I am building an open source project using Ruby for testing HTTP services: https://github.com/Comcast/http-blackbox-test-tool
I want to be able to reference environment variables in my test-plan.yaml file. I could use ERB, however I don't want to support embedding any random Ruby code and ERB syntax is odd for non-rubyists, I just want to access environment variables using the commonly used Unix style ${ENV_VAR} syntax.
e.g.
order-lunch-app-health:
request:
url: ${ORDER_APP_URL}
headers:
content-type: 'application/text'
method: get
expectedResponse:
statusCode: 200
maxRetryCount: 5
All examples I have found for Ruby use ERB. Does anyone have a suggestion on the best way to deal with this? I an open to using another tool to preprocess the YAML and then send that to the Ruby application.
I believe something like this should work under most circumstances:
require 'yaml'
def load_yaml(file)
content = File.read file
content.gsub! /\${([^}]+)}/ do
ENV[$1]
end
YAML.load content
end
p load_yaml 'sample.yml'
As opposed to my original answer, this is both simpler and handles undefined ENV variables well.
Try with this YAML:
# sample.yml
path: ${PATH}
home: ${HOME}
error: ${NO_SUCH_VAR}
Original Answer (left here for reference)

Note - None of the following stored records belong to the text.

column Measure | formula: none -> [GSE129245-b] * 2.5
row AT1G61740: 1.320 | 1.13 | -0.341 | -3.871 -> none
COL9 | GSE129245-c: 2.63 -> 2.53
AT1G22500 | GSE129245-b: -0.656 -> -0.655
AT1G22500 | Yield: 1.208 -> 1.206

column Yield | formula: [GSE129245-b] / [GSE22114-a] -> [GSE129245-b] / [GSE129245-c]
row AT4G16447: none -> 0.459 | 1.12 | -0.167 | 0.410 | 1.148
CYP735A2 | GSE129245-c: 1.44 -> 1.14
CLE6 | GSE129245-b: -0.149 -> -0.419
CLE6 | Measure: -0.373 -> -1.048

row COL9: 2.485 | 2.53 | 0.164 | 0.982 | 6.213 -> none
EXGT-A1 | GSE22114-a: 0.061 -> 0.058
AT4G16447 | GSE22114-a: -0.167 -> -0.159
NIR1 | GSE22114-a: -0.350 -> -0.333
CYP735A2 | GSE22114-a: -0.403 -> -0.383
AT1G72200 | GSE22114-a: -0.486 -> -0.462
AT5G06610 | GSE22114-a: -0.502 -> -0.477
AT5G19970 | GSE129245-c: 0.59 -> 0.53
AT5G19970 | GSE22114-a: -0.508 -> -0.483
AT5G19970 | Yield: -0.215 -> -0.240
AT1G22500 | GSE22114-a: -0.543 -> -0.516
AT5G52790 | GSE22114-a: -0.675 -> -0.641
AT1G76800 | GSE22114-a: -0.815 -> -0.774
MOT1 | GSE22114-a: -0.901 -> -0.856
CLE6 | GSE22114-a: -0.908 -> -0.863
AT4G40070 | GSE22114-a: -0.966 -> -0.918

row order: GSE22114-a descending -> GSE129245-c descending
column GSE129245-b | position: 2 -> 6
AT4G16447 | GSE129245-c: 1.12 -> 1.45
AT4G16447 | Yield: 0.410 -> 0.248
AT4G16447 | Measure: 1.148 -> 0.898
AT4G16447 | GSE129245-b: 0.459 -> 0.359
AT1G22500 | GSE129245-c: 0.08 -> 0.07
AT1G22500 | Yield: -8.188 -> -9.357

There are several ways to do it. If you want to allow your users to use the ${VAR} syntax, then perhaps one way would be to first convert these variables to Ruby string substitution format %{VAR} and then evaluate all environment variables together.

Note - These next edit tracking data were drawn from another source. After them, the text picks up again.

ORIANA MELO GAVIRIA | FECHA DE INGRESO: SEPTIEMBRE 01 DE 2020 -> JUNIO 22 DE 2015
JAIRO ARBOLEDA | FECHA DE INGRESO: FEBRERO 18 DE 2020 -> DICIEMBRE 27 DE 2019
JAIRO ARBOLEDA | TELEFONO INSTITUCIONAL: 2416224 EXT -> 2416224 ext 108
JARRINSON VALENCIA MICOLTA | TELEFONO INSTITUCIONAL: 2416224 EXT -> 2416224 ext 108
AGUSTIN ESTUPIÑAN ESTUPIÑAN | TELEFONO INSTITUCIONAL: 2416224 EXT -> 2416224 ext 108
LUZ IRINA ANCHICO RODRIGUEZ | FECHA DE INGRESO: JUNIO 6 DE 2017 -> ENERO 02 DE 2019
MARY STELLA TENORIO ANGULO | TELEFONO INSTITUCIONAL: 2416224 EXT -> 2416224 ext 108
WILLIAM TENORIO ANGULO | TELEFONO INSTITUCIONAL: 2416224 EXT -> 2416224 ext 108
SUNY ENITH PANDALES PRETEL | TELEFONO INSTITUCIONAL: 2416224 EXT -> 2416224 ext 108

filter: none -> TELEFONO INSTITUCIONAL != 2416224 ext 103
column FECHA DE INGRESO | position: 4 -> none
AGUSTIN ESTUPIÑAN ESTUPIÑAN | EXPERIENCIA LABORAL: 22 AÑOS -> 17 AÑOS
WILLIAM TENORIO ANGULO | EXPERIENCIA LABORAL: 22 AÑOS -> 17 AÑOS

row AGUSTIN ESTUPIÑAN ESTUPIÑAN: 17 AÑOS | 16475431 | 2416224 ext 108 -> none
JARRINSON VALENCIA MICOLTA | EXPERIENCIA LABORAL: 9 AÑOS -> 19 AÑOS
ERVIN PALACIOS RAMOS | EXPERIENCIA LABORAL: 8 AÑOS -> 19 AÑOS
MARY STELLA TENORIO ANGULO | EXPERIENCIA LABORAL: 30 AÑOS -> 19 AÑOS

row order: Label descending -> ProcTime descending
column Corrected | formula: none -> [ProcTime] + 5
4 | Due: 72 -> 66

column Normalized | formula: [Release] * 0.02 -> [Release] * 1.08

Here is a rough proof of concept:
require 'yaml'
# Transform environments to a hash of { symbol: value }
env_hash = ENV.to_h.transform_keys(&:to_sym)

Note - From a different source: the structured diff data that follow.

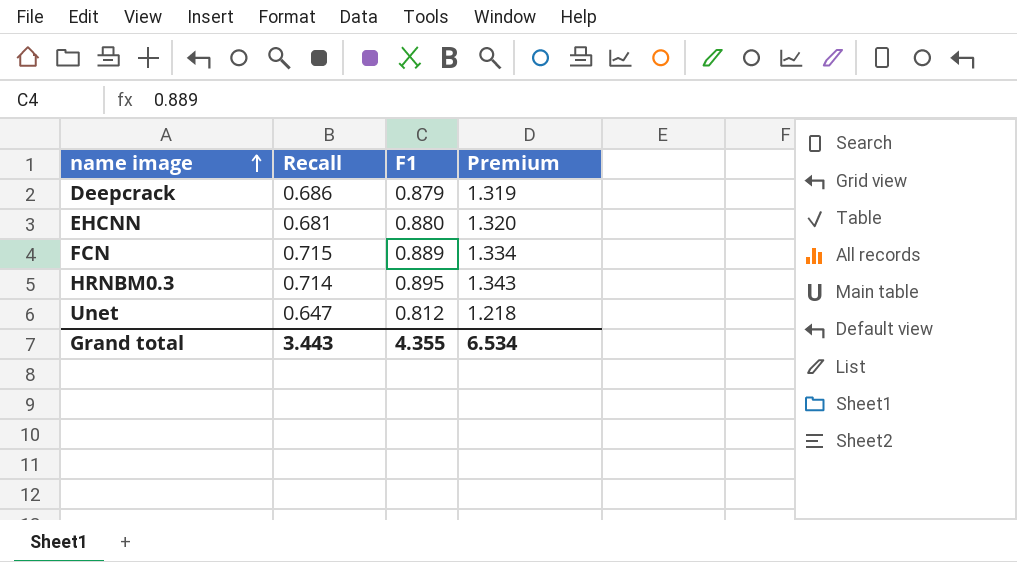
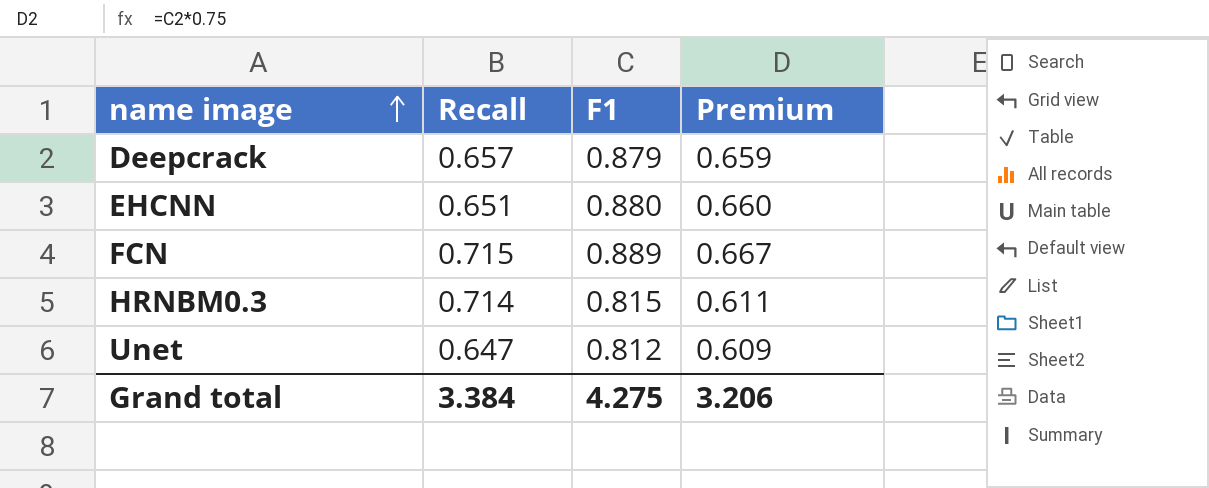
column Premium | formula: [F1] * 1.5 -> [F1] * 0.75
Deepcrack | Recall: 0.686 -> 0.657
EHCNN | Recall: 0.681 -> 0.651
HRNBM0.3 | F1: 0.895 -> 0.815
Grand total | Recall: 3.443 -> 3.384
Grand total | F1: 4.355 -> 4.275
Grand total | Premium: 6.534 -> 3.206

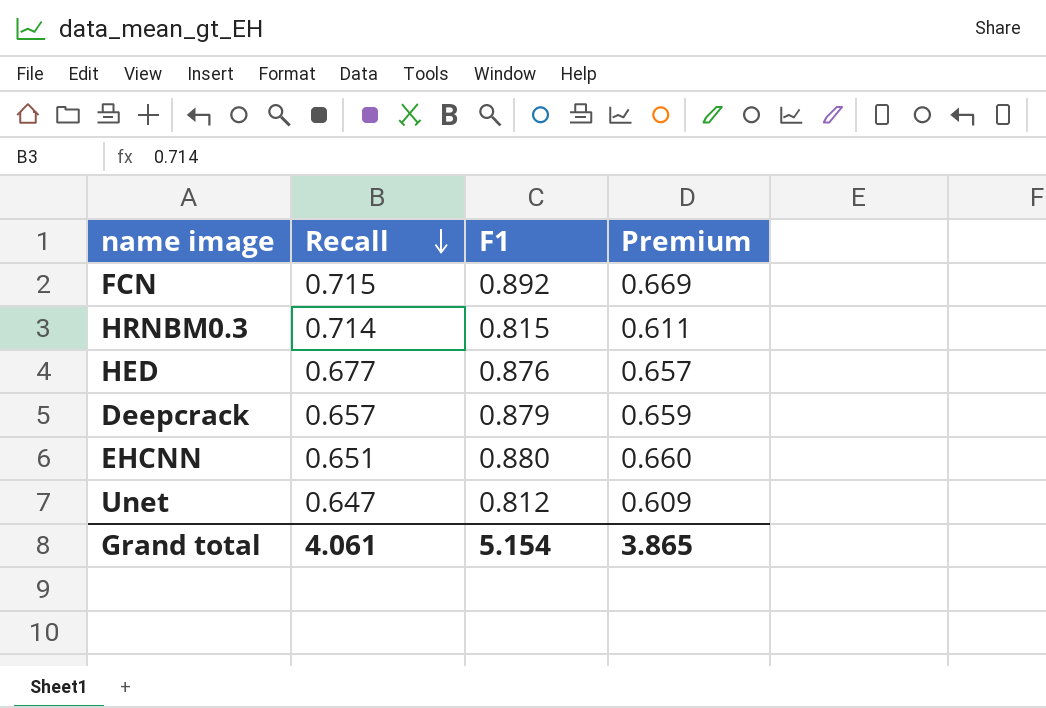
row order: name image ascending -> Recall descending
FCN | F1: 0.889 -> 0.892
FCN | Premium: 0.667 -> 0.669
row HED: none -> 0.677 | 0.876 | 0.657
Grand total | Recall: 3.384 -> 4.061
Grand total | F1: 4.275 -> 5.154
Grand total | Premium: 3.206 -> 3.865

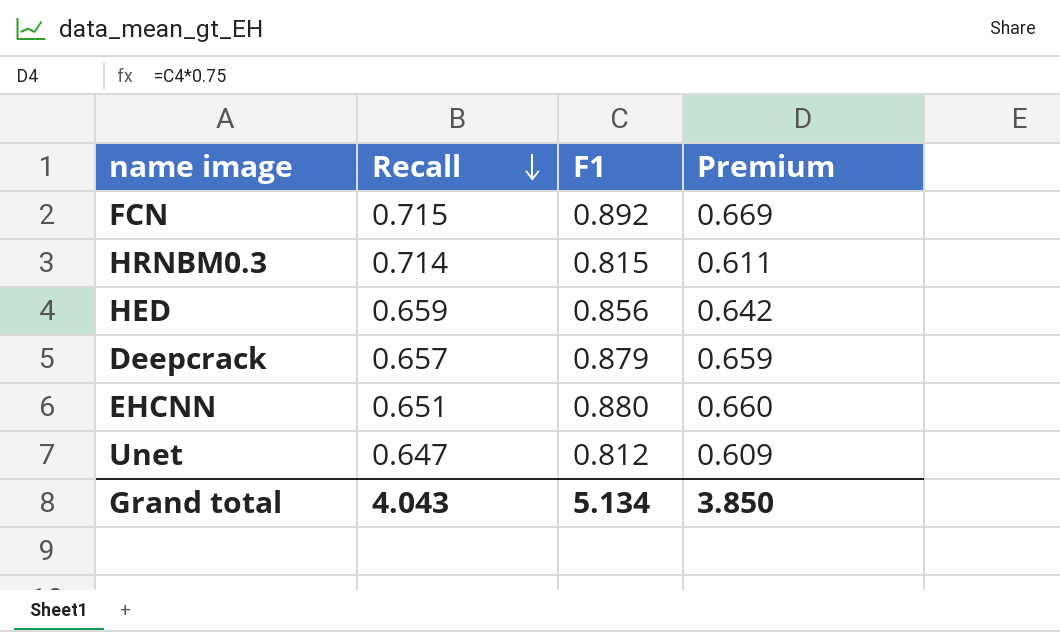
HED | Recall: 0.677 -> 0.659
HED | F1: 0.876 -> 0.856
HED | Premium: 0.657 -> 0.642
Grand total | Recall: 4.061 -> 4.043
Grand total | F1: 5.154 -> 5.134
Grand total | Premium: 3.865 -> 3.850

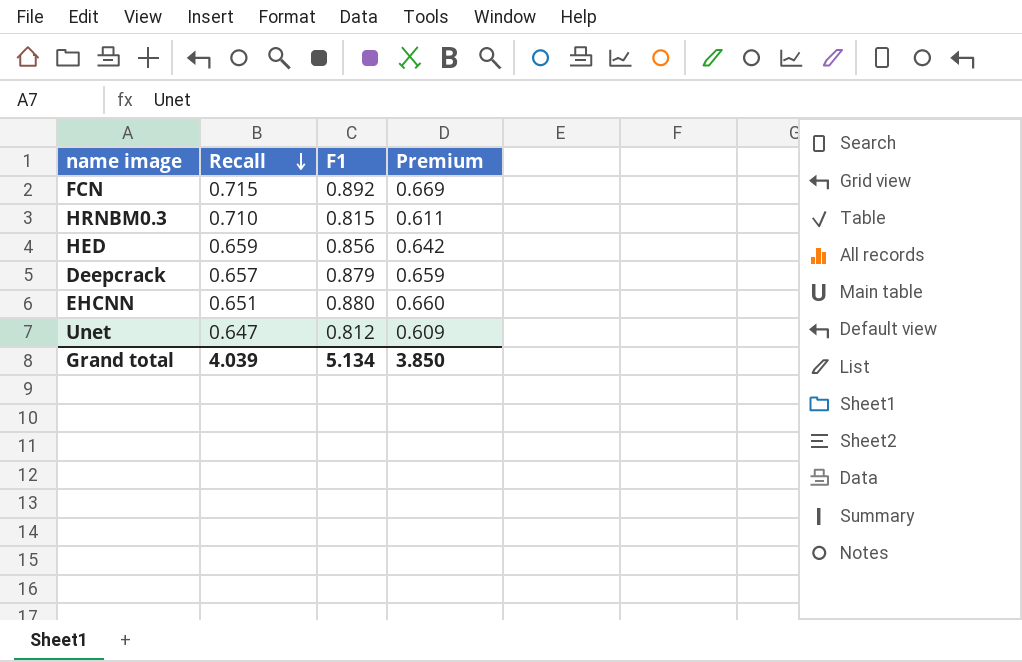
HRNBM0.3 | Recall: 0.714 -> 0.710
Grand total | Recall: 4.043 -> 4.039

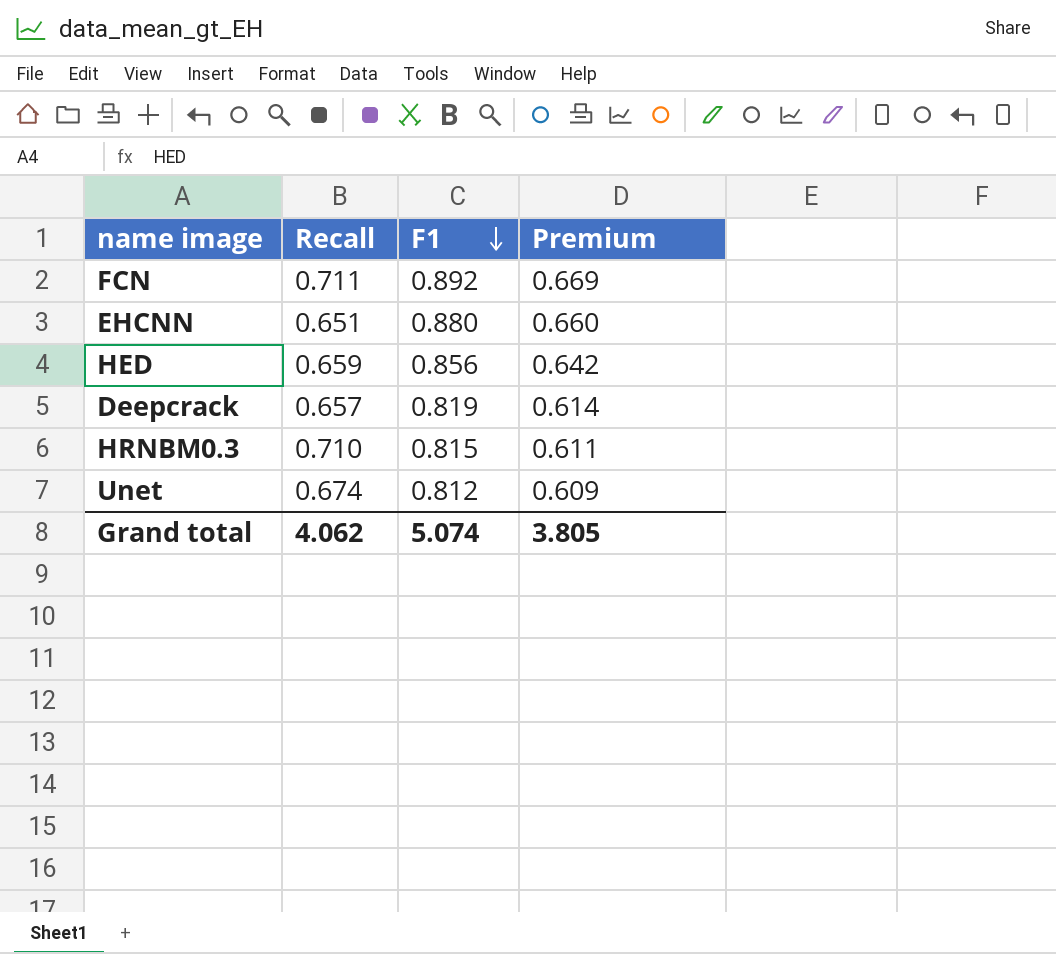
row order: Recall descending -> F1 descending
FCN | Recall: 0.715 -> 0.711
Deepcrack | F1: 0.879 -> 0.819
Deepcrack | Premium: 0.659 -> 0.614
Unet | Recall: 0.647 -> 0.674
Grand total | Recall: 4.039 -> 4.062
Grand total | F1: 5.134 -> 5.074
Grand total | Premium: 3.850 -> 3.805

# Load the file and convert ${ANYTHING} to %{ANYTHING}
content = File.read 'sample.yml'
content.gsub! /\${([^}]+)}/, "%{\\1}"
# Use Ruby string substitution to replace %{VARS}
content %= env_hash
# Done
yaml = YAML.load content
p yaml
Use it with this sample.yml for instance:
# sample.yml
path: ${PATH}
home: ${HOME}
There are many ways this can be improved upon of course.
Preprocessing is easy, and I recommend you use a YAML loaderd/dumper
based solution, as the replacement might require quotes around the
replacement scalar. (E.g. you substitute the string true, if that
were not quoted, the resulting YAML would be read as a boolean).
Assuming your "source" is in input.yaml and your env. variable
ORDER_APP_URL set to https://some.site/and/url. And the following
script in expand.py:
import sys
import os
from pathlib import Path
import ruamel.yaml
def substenv(d, env):
if isinstance(d, dict):
for k, v in d.items():
if isinstance(v, str) and '${' in v:
d[k] = v.replace('${', '{').format(**env)
else:
substenv(v, env)
elif isinstance(d, list):
for idx, item in enumerate(d):
if isinstance(v, str) and '${' in v:
d[idx] = item.replace('${', '{').format(**env)
else:
substenv(item, env)
yaml = ruamel.yaml.YAML()
yaml.preserve_quotes = True
data = yaml.load(Path(sys.argv[1]))
substenv(data, os.environ)
yaml.dump(data, Path(sys.argv[2]))
You can then do:
python expand.py input.yaml output.yaml
which writes output.yaml:
order-lunch-app-health:
request:
url: https://some.site/and/url
headers:
content-type: 'application/text'
method: get
expectedResponse:
statusCode: 200
maxRetryCount: 5
Please note that the spurious quotes around 'application/text' are preserved, as would be any comments
in the original file.
Quotes around the substituted URL are not necessary, but the would have been added if they were.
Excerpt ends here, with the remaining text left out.